What the task asks: Return each line of the records below that contains the word "hoop".

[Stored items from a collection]
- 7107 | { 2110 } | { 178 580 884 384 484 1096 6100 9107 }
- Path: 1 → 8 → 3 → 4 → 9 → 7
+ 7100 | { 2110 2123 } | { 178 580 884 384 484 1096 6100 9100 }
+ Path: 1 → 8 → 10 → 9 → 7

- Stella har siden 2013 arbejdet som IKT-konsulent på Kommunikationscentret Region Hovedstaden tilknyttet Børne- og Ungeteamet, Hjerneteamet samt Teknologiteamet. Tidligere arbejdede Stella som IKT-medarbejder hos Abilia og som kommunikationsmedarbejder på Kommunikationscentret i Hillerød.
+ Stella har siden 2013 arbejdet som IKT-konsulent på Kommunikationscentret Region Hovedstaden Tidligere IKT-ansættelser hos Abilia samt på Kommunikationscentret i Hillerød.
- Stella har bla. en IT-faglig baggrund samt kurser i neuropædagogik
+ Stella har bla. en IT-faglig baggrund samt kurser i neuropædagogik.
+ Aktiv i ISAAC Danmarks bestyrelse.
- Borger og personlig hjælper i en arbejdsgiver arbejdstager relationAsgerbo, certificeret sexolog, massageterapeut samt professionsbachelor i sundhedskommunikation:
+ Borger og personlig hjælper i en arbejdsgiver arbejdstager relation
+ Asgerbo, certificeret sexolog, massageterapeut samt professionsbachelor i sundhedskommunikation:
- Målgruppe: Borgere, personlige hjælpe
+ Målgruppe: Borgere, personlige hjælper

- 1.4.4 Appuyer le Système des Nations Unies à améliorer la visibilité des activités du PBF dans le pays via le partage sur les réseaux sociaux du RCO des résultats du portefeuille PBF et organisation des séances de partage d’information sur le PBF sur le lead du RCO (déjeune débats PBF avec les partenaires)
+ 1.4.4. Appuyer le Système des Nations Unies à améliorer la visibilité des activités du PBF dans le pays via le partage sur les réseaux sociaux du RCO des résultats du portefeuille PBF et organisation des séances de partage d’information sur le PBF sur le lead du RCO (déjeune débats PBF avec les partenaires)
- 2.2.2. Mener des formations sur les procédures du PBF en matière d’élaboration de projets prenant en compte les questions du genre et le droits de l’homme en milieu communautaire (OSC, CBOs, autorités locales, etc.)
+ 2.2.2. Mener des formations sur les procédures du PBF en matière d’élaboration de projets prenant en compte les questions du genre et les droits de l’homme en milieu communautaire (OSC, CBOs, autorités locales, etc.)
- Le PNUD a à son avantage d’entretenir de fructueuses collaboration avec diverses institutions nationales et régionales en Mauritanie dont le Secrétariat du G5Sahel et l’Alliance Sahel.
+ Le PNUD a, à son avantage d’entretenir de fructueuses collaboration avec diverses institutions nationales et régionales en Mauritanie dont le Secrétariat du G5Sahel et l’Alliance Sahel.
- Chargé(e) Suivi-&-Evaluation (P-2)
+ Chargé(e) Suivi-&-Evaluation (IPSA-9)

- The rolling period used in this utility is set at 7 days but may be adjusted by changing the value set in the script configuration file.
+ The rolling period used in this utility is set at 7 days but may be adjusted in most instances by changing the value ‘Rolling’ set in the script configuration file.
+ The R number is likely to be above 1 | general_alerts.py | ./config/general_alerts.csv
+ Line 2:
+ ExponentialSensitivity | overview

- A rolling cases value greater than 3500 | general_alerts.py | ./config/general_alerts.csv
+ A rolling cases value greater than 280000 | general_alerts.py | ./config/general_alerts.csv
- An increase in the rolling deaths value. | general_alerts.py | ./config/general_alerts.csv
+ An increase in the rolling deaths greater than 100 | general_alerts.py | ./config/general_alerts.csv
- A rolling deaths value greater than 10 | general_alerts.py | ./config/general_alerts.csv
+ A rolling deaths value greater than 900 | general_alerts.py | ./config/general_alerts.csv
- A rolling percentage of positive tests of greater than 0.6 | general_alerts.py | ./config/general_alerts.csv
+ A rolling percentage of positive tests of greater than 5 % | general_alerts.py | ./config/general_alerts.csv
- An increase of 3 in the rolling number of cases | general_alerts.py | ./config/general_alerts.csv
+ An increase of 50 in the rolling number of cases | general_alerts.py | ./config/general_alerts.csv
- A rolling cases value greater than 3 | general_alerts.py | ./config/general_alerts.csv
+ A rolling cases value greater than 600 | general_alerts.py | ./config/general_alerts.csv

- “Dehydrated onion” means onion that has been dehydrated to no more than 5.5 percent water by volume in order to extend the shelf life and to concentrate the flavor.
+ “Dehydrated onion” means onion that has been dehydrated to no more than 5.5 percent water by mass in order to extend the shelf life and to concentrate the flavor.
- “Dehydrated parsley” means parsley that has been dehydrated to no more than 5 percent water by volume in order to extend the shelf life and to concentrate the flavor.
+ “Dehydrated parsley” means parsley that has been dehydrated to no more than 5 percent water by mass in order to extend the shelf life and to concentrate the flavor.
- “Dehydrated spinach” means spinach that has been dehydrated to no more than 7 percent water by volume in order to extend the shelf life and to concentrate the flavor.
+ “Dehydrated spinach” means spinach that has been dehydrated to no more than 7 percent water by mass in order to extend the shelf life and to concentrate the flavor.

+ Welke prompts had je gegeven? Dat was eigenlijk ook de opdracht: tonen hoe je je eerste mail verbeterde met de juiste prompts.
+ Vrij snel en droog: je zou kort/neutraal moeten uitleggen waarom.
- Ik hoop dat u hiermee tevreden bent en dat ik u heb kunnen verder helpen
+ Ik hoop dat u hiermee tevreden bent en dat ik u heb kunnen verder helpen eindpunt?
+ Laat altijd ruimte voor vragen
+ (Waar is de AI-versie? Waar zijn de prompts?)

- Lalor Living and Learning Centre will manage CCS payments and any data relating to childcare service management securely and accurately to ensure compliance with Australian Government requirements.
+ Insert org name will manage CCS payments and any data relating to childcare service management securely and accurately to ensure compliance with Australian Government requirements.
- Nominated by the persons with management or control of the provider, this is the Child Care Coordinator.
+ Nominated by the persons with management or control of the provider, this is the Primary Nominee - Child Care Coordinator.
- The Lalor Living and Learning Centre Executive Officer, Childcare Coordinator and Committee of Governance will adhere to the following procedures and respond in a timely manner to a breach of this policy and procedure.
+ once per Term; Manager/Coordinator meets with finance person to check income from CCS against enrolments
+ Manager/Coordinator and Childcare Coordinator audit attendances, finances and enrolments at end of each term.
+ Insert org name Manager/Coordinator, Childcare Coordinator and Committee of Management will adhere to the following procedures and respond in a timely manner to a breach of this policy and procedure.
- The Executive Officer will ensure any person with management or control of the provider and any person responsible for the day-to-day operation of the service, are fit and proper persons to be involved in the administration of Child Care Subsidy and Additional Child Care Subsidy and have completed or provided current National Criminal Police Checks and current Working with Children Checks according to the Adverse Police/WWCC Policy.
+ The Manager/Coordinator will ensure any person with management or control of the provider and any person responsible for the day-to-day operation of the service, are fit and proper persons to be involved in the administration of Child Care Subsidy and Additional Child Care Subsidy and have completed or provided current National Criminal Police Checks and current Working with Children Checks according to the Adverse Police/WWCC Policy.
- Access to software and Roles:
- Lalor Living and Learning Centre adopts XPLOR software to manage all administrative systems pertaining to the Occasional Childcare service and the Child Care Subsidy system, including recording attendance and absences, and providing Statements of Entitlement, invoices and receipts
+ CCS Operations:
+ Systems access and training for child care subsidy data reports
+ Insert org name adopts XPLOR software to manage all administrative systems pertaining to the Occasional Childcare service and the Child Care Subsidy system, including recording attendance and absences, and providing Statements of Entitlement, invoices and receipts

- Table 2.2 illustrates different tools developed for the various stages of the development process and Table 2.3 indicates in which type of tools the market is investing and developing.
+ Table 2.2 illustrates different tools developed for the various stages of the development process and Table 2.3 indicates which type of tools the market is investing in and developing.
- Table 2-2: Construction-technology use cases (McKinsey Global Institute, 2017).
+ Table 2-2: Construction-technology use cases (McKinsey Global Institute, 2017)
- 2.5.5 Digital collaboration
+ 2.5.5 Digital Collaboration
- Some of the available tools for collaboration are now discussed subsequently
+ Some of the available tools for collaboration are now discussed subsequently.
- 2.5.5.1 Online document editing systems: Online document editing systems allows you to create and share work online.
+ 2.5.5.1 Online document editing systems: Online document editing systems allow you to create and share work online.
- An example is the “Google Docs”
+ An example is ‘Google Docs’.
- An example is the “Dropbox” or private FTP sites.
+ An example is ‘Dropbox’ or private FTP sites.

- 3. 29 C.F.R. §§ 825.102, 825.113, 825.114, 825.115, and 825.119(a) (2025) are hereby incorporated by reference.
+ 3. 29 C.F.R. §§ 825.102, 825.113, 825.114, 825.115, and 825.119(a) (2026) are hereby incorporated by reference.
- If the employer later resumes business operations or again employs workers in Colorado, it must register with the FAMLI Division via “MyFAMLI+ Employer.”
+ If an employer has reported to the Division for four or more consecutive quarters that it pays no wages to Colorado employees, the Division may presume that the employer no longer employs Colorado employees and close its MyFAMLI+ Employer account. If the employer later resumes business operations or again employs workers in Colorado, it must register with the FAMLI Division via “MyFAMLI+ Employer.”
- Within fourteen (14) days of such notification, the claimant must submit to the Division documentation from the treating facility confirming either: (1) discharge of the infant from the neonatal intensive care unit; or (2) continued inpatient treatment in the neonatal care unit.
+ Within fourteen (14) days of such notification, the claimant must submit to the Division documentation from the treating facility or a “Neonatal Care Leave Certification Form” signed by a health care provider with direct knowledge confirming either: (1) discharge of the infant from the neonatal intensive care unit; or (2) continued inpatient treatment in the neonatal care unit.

Worked solution:
- Ik hoop dat u hiermee tevreden bent en dat ik u heb kunnen verder helpen
+ Ik hoop dat u hiermee tevreden bent en dat ik u heb kunnen verder helpen eindpunt?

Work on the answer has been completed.